“Change” Must Cross the Color Line

By Benjamin Schwarz

25 November 1993 CHICAGO TRIBUNE
RobertTaylorHomes1965-600In an impassioned speech on Nov. 13, President Clinton urged an end to the violence and misery that plague our inner cities.

By directing his remarks to an overwhelmingly black audience, and by asserting that change must come from “the inside out,” the president sent a clear message: Those most affected by these conditions must take responsibility for reversing the material, social and moral deterioration of their community. Clinton’s Memphis audience listened eagerly and responded thankfully to his message.

But to realize Clinton’s vision of a civilizing change in America’s urban centers, the president must make an equally impassioned plea to all Americans. He must define the conditions in the black ghetto not as a crisis merely afflicting one group, but as our greatest national problem. He must, in short, bring his concern for the black urban poor to those who have remained largely indifferent to their plight.
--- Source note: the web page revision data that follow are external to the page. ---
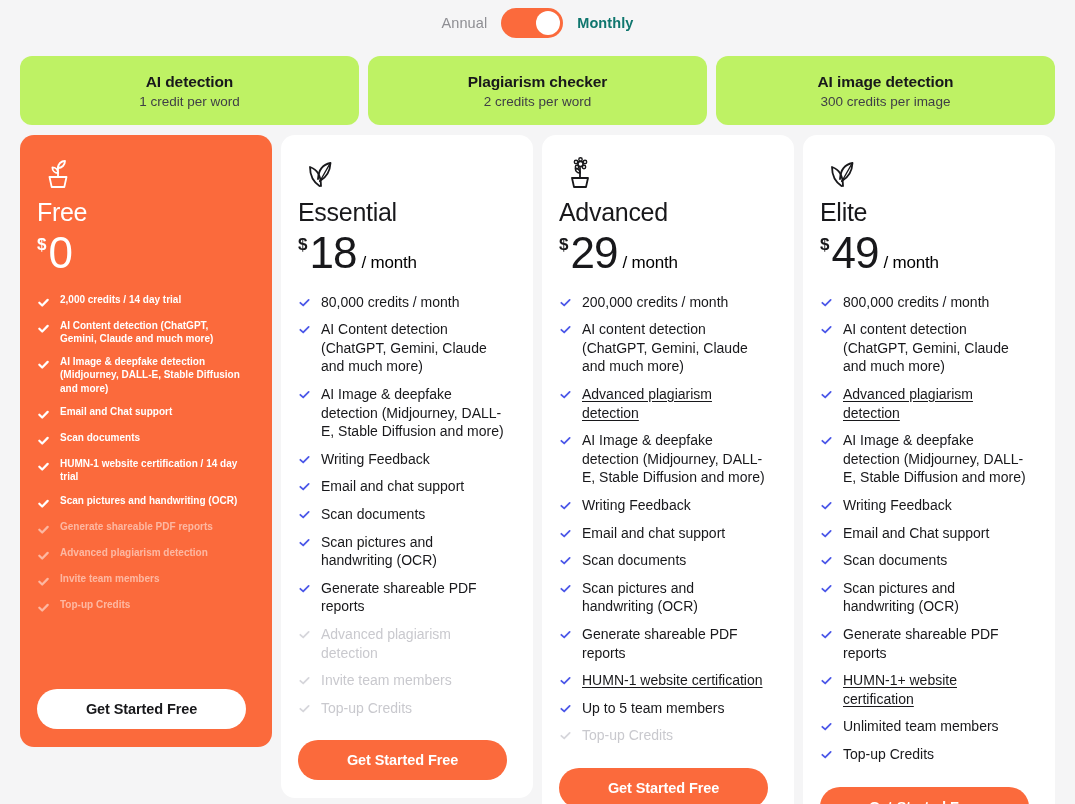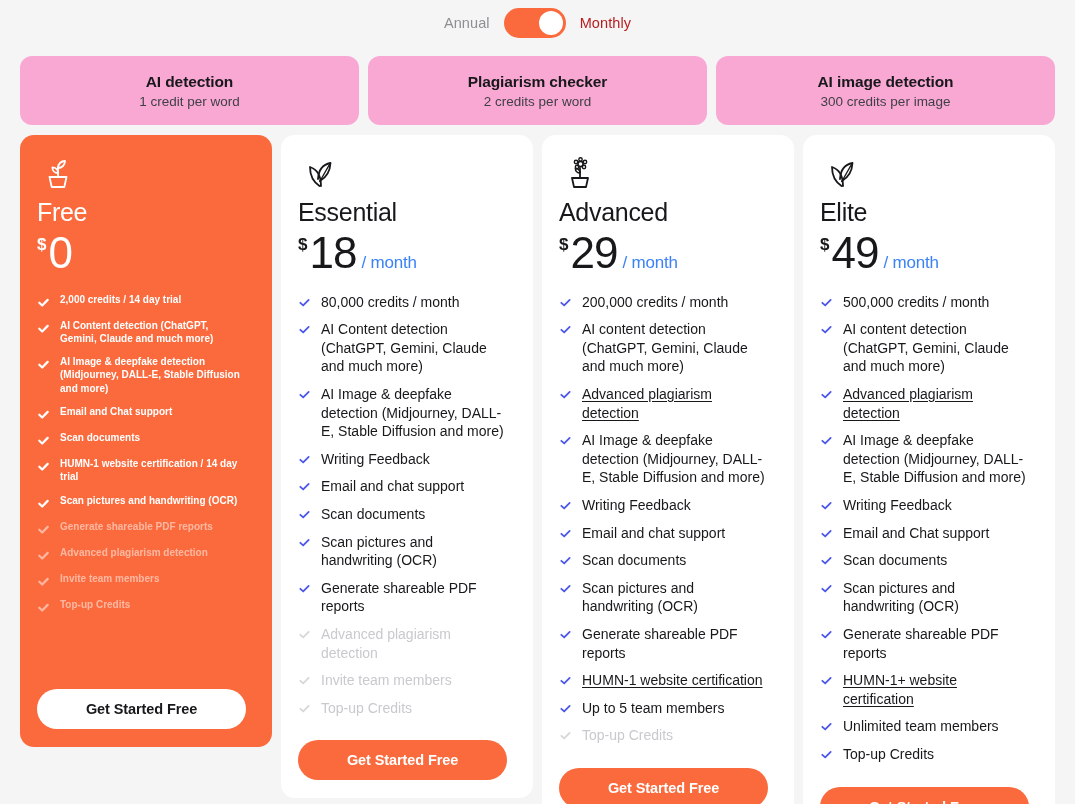"Monthly" .billing-label.active { color: #b91c1c -> #0f766e; font-weight: 400 -> 700 }
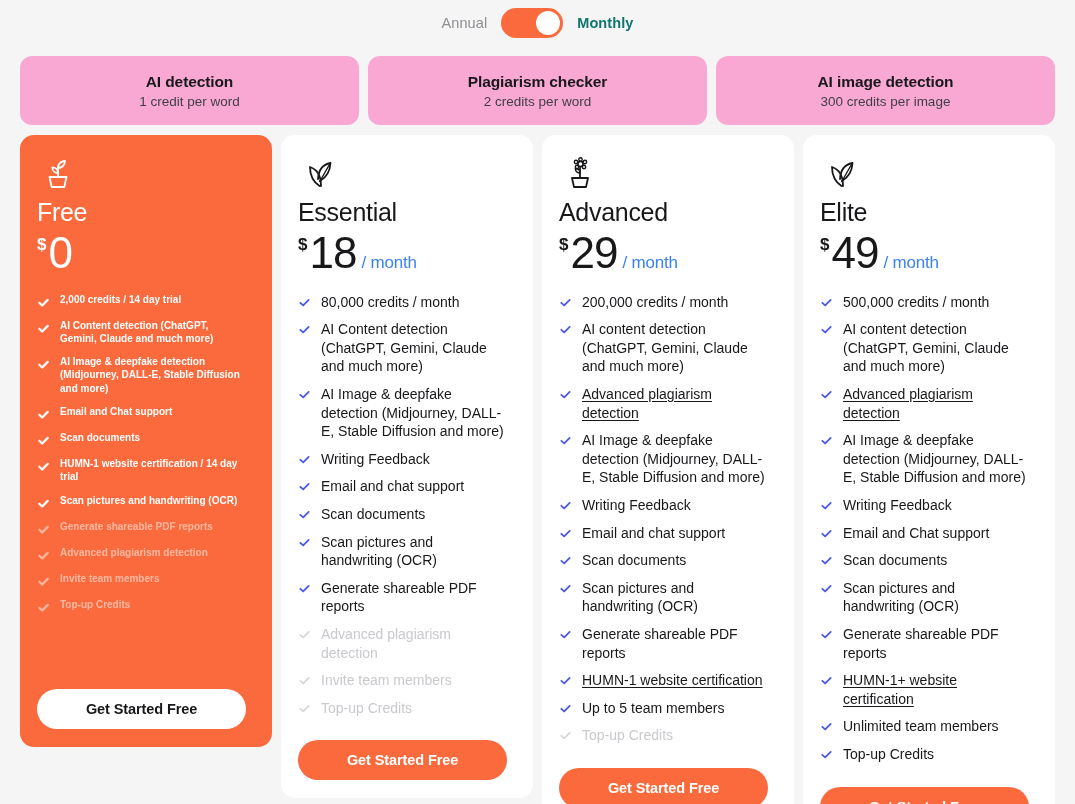"AI detection" .credit-card { background: #f9a8d4 -> #bef264 }
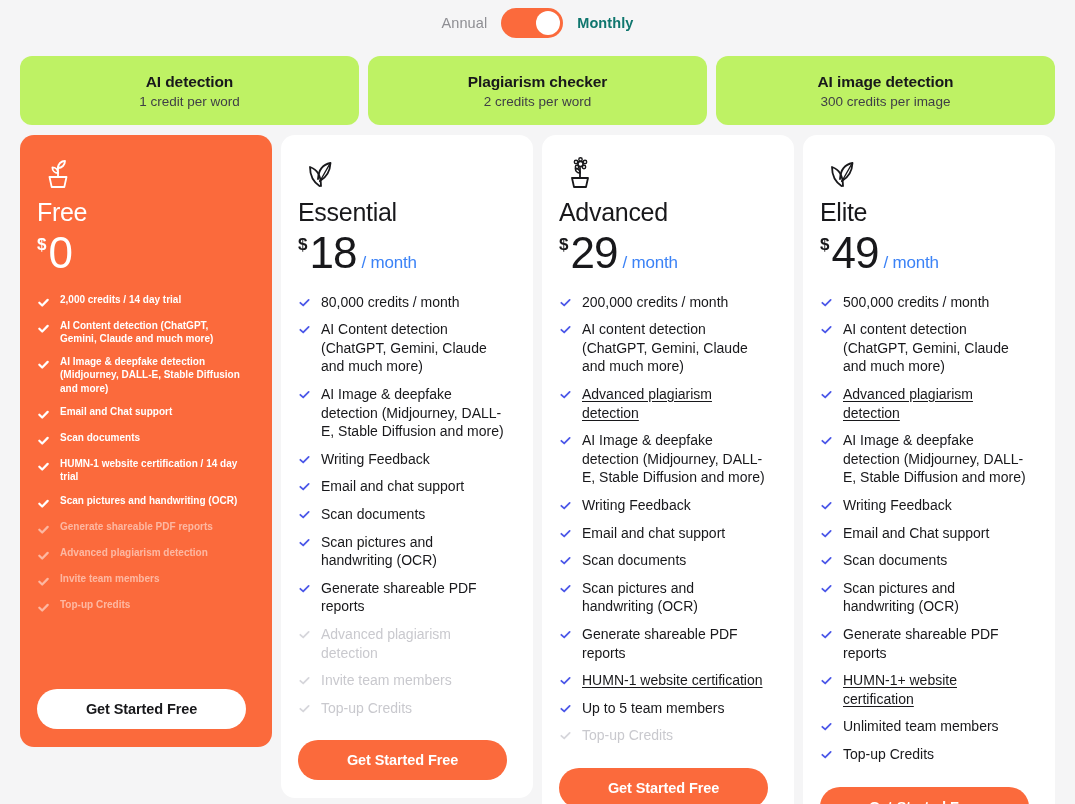"/ month" .per { color: #3b82f6 -> #000000 }
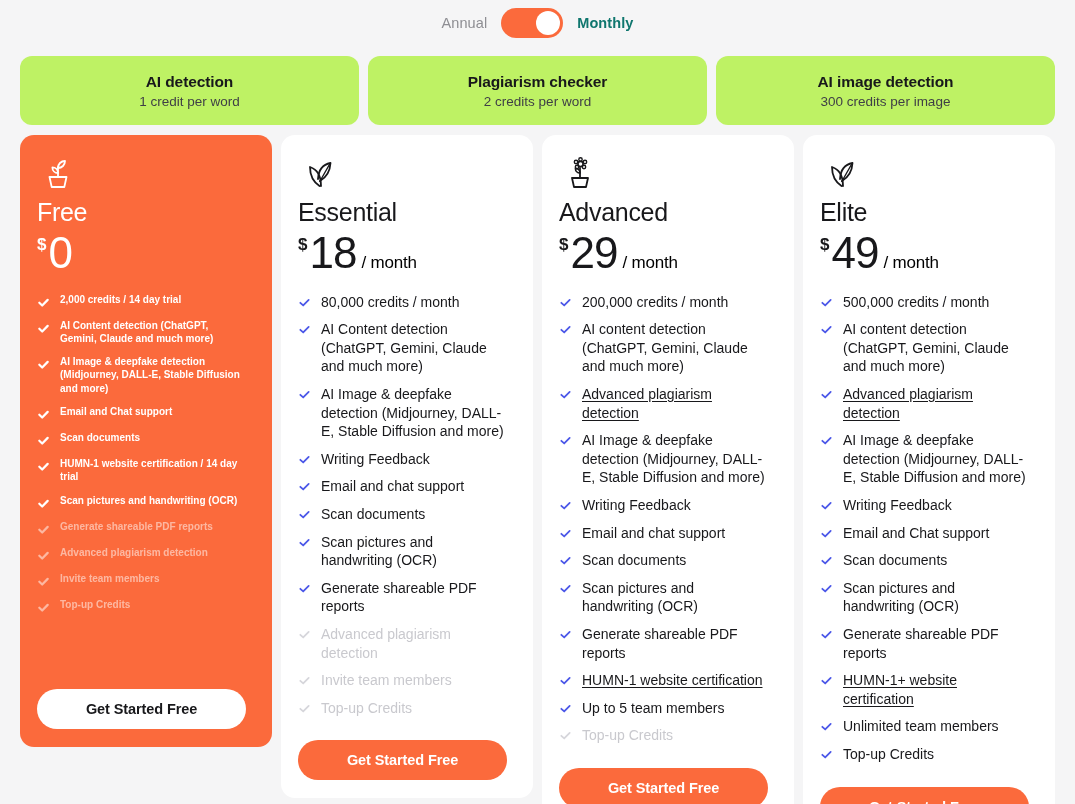"500,000 credits / month" span.label { text: 500,000 -> 800,000 }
It is a welcome sign of a new forthrightness on racial issues for President Clinton to adopt the message of such black leaders as Malcolm X, Jesse Jackson and Louis Farrakhan, urging the black community to do all it can to help itself-it must, for instance, abhor, rather than celebrate, the exaggerated and misguided version of masculinity that glorifies gang membership and sexual conquest. But the president has a responsibility and an opportunity to address a wider America-an America that has at best ignored, and at worst shown hostility toward, those black Americans whose lives are punctuated daily by violence and terror.

It is understandable, if still repellent, that some liberals still play down those aspects of inner city life-drug use, out-of-wedlock childbearing, dropping out of school, the pervasiveness of robbery, rape and murder-that they fear will cause white Americans to conclude that the black poor are undeserving and should be written off. Too many Americans regard these conditions as a “black problem,” and as such as largely the black community’s responsibility. In America’s atomized society an emphasis on individual and community responsibility, laudable in itself, keeps the desperate conditions that black Americans in the inner cities experience off the national agenda.

The president must therefore not stop with this speech. He must tell all of America what is needed to create the kind of national community about which so many of us have dreamed but which we have not realized.

With moral urgency he must remind us that our black ghettos are among the worst places to live in the world and that to be born there is to be consigned to a fate that no American should have to endure. He could acknowledge that those now living there need to help themselves, perhaps even more than they have done up to this point, but he must remind America that if they had the proper tools of education, good health care, housing and equal protection under the law, they could do much better.

He must tell America that the claim that enough has already been done for poor blacks and that from this point forward they must fend for themselves is poison. He must make America understand that a great problem in the ghettos is a sense of separation from the rest of American society, and this problem can only be overcome by a great-and expensive-national effort. Mothers must believe that the American community cares if their children learn in school, if they are safe on the streets and if those who terrorize them will be caught and punished.

Those who live in the inner cities must believe that other Americans will be as outraged as they when Head Start programs, which have proved spectacularly successful, serve only a fifth of eligible children because of lack of funds. They must believe that other Americans will not tolerate situation in which American citizens live in constant fear because of inadequate police protection, and in which the wealthiest Americans receive more federal benefits than the poorest.

The president must hold a mirror up to America: He must spell out the hard truth that it is not a lack of the nation’s resources that denies the black urban poor decent access to education and adequate protection from criminals. Middle- and upper-income groups do their best to hold down tax revenues and simultaneously obtain every benefit they can for themselves. Americans’ generalized goodwill toward the poor thus gets squeezed out by what appears to be a lack of resources, after everyone else has done his or her best to make sure there is little left.

To be sure, as Clinton argued last week, government programs alone won’t cure the pathology of the inner cities. But the “crisis of spirit” of which the president spoke so eloquently is not limited to the ghetto. In tolerating the urban war zones in which its own people live, America has shirked its moral responsibilities.

President Clinton said that Martin Luther King would be appalled by the violence and misery in America’s inner cities. But that is not all that would sicken King. His great vision for America was that it would truly be one community, united by brotherhood and charity. But, 25 years after his murder, an indifferent America condemns its own citizens to terror and hopelessness, muttering that it has done enough and “they” must now help themselves. Were Dr. King to know this, he would despair of our ever reaching the promised land.